Aspiring data scientist? Master these fundamentals.

By Peter Gleeson

Data science is an exciting, fast-moving field to become involved in. There’s no shortage of demand for talented, analytically-minded individuals. Companies of all sizes are hiring data scientists, and the role provides real value across a wide range of industries and applications.

Often, people’s first encounters with the field come through reading sci-fi headlines generated by major research organizations. Recent progress has raised the prospect of machine learning transforming the world as we know it within a generation.

However, outside of academia and research, data science is about much more besides headline topics such as deep learning and NLP.

Much of the commercial value of a data scientist comes from providing the clarity and insights that vast quantities of data can bring. The role can encompass everything from data engineering, to data analysis and reporting — with maybe some machine learning thrown in for good measure.

This is especially the case at a startup firm. Early and mid-stage companies’ data needs are typically far removed from the realm of neural networks and computer vision. (Unless, of course, these are core features of their product/service).

Rather, they need accurate analysis, reliable processes, and the ability to scale fast.

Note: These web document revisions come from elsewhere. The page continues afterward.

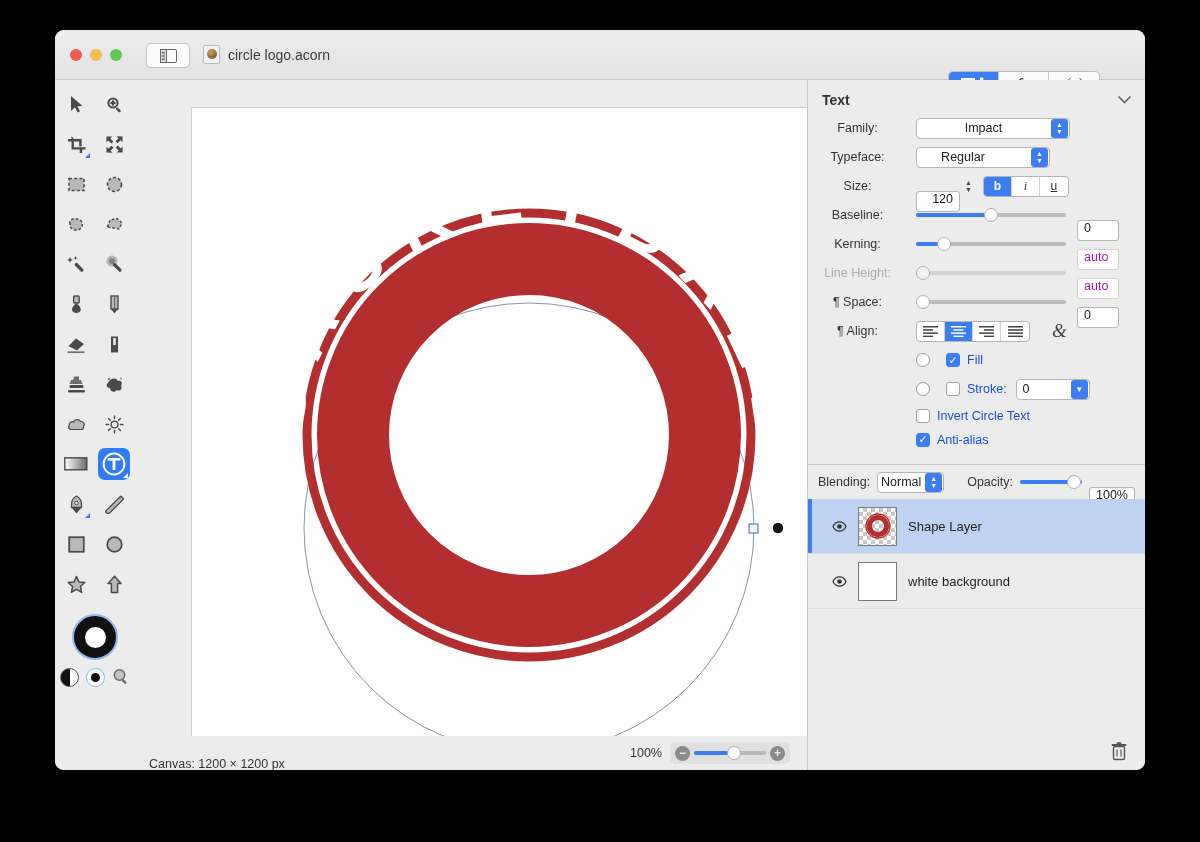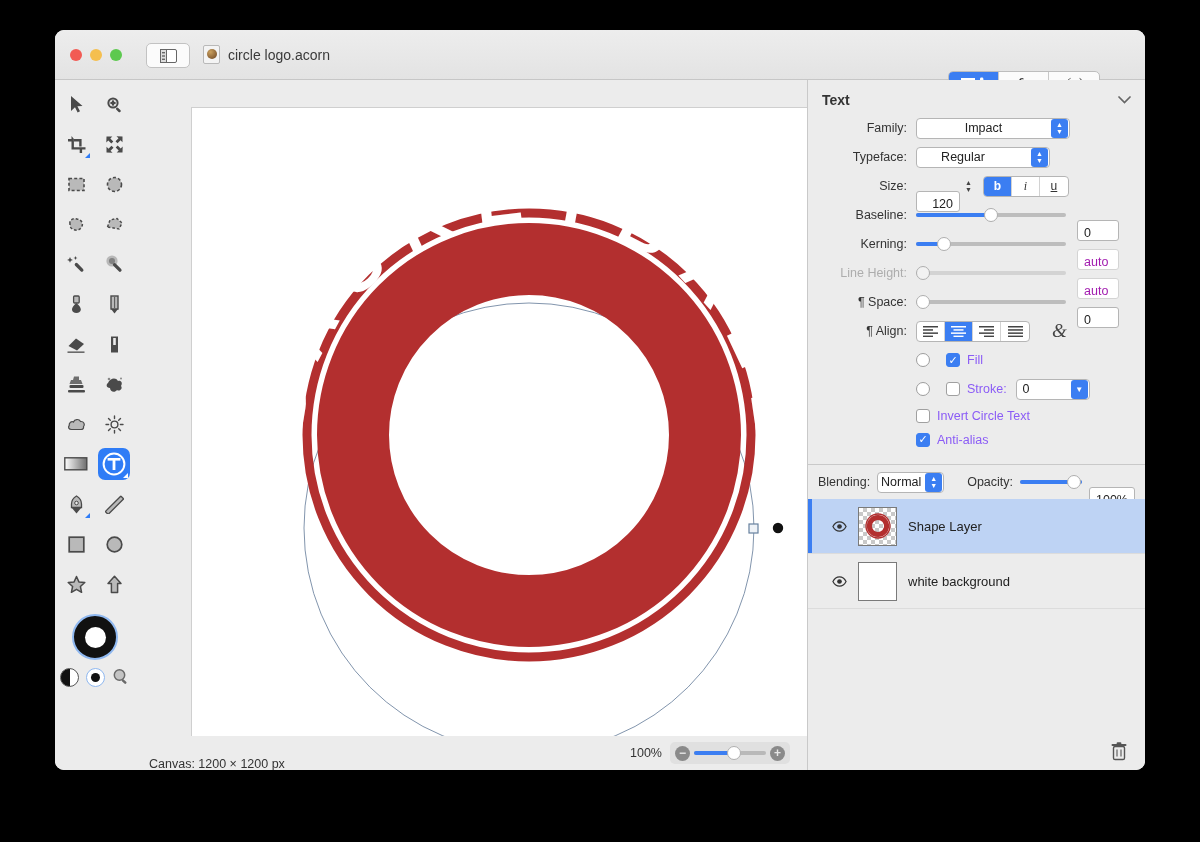--- a/index.html
+++ b/index.html
@@ -149,7 +149,7 @@
     margin-top: 6px;
   }
   .row { display: flex; align-items: center; height: 28px; margin-bottom: 1px; }
-  .lbl { width: 108px; text-align: right; padding-right: 9px; font-size: 12.5px; color: #333; }
+  .lbl { width: 108px; text-align: center; padding-right: 9px; font-size: 12.5px; color: #333; }
   .lbl.dim { color: #adadad; }
   .popup {
     height: 21px; border: 1px solid #b5b5b5; border-radius: 4px;

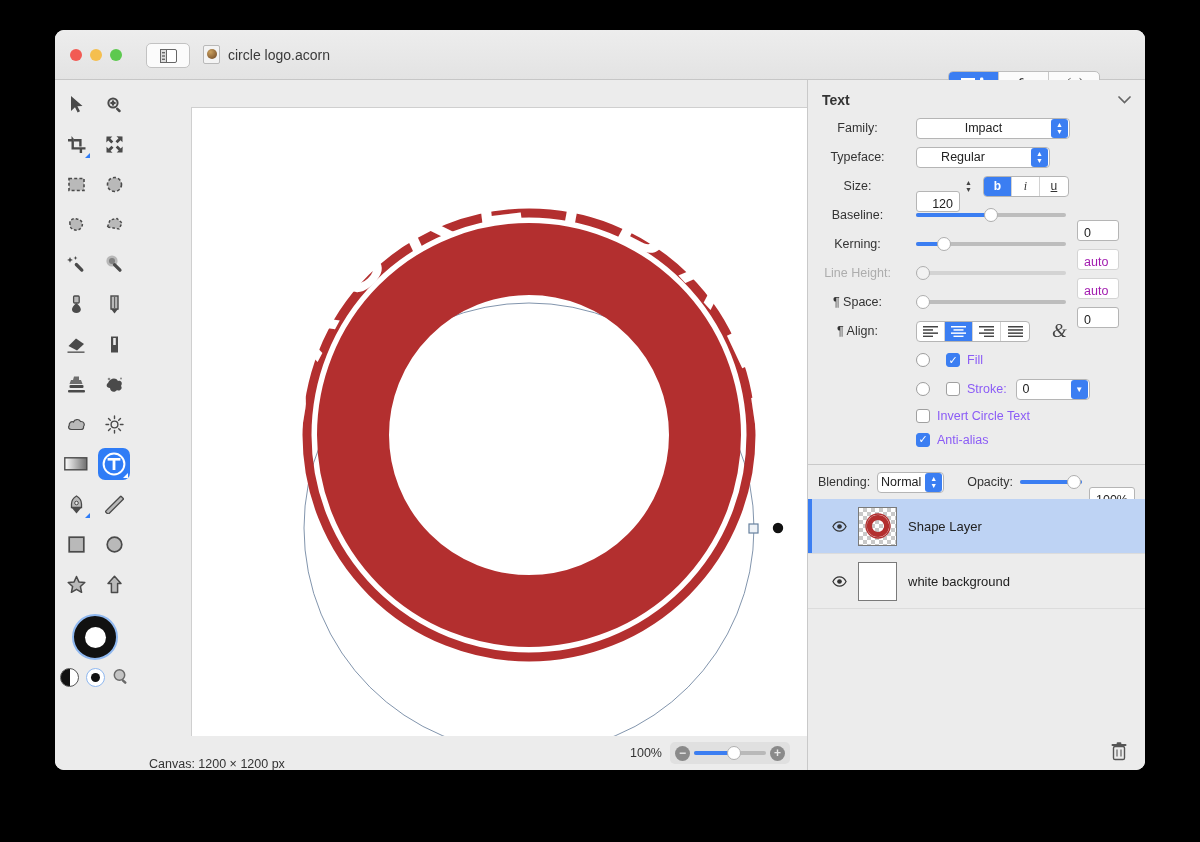--- a/index.html
+++ b/index.html
@@ -164,7 +164,7 @@
   }
   .txtfield {
     height: 21px; border: 1px solid #b5b5b5; border-radius: 3px; background: #fff;
-    font-size: 12.5px; color: #222; display: flex; align-items: flex-end;
+    font-size: 12.5px; color: #222; display: flex; align-items: flex-start;
     padding: 0 6px;
     margin-top: 31px;
   }

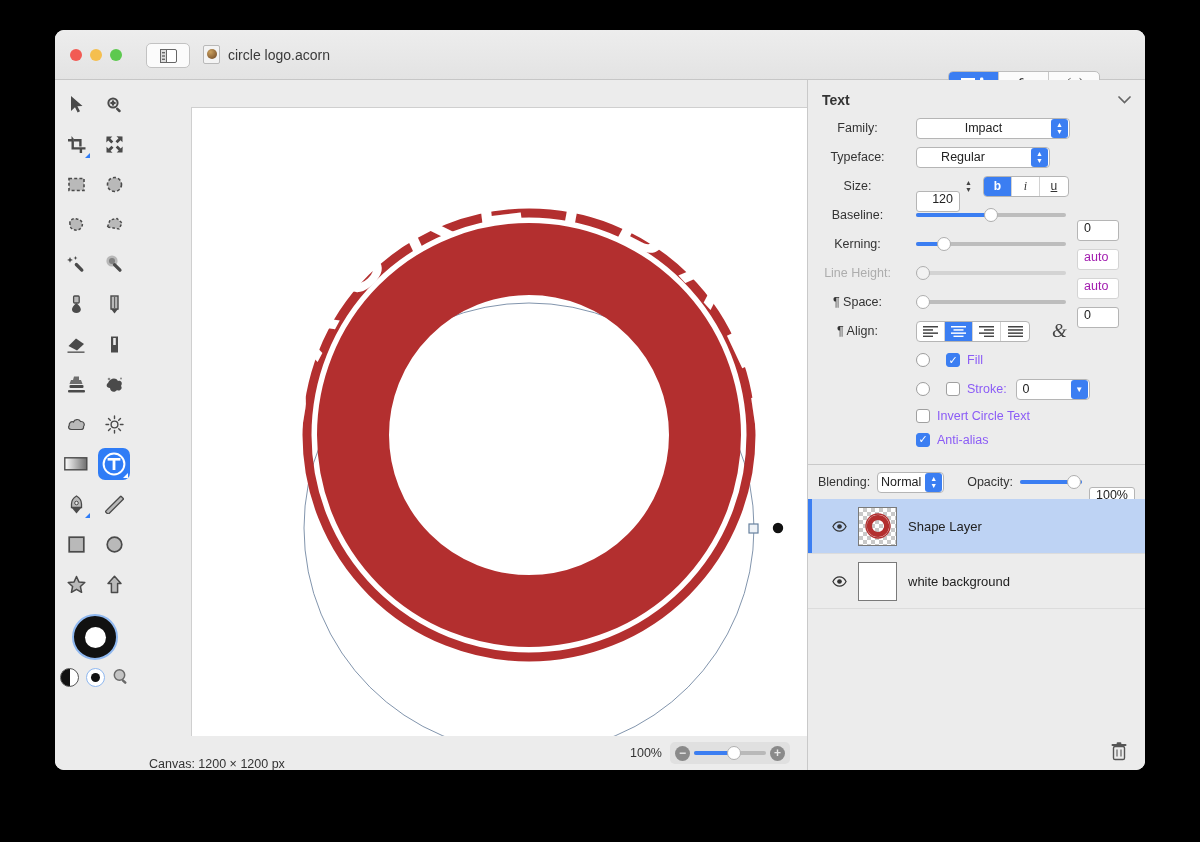--- a/index.html
+++ b/index.html
@@ -188,7 +188,7 @@
   }
   .cbox.on { background: #3b7ef2; border-color: #3b7ef2; }
   .cbox.on::after { content: "✓"; color: #fff; font-size: 11px; line-height: 11px; }
-  .chk-label { font-size: 12.5px; color: #8b5cf6; margin-left: 7px; }
+  .chk-label { font-size: 12.5px; color: #1d4ed8; margin-left: 7px; }
 
   .divider { height: 1px; background: #c9c9c9; }
   .blend-bar { height: 34px; display: flex; align-items: center; padding: 0 10px; gap: 7px; font-size: 12.5px; color: #333; }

Therefore, the skills required for many advertised data science roles are broad and varied. Like any pursuit in life, much of the value comes from mastering the basics. The fabled 80:20 rule applies — approximately 80% of the value comes from 20% of the skillset.

Here’s an overview of some of the fundamental skills that any aspiring data scientist should master.

Start with statistics

The main attribute a data scientist brings to their company is the ability to distill insight from complexity. Key to achieving this is understanding how to uncover meaning from noisy data.

Statistical analysis is therefore an important skill to master. Stats lets you:

Describe data, to provide a detailed picture to stakeholders
Compare data and test hypotheses, to inform business decisions
Identify trends and relationships that provide real predictive value

Statistics provides a powerful set of tools for making sense of commercial and operational data.

But be wary! The one thing worse than limited insights are misleading insights. This is why it is vital to understand the fundamentals of statistical analysis.

Fortunately, there are a few guiding principles you can follow.

Assess your assumptions

It’s very important to be aware of assumptions you make about your data.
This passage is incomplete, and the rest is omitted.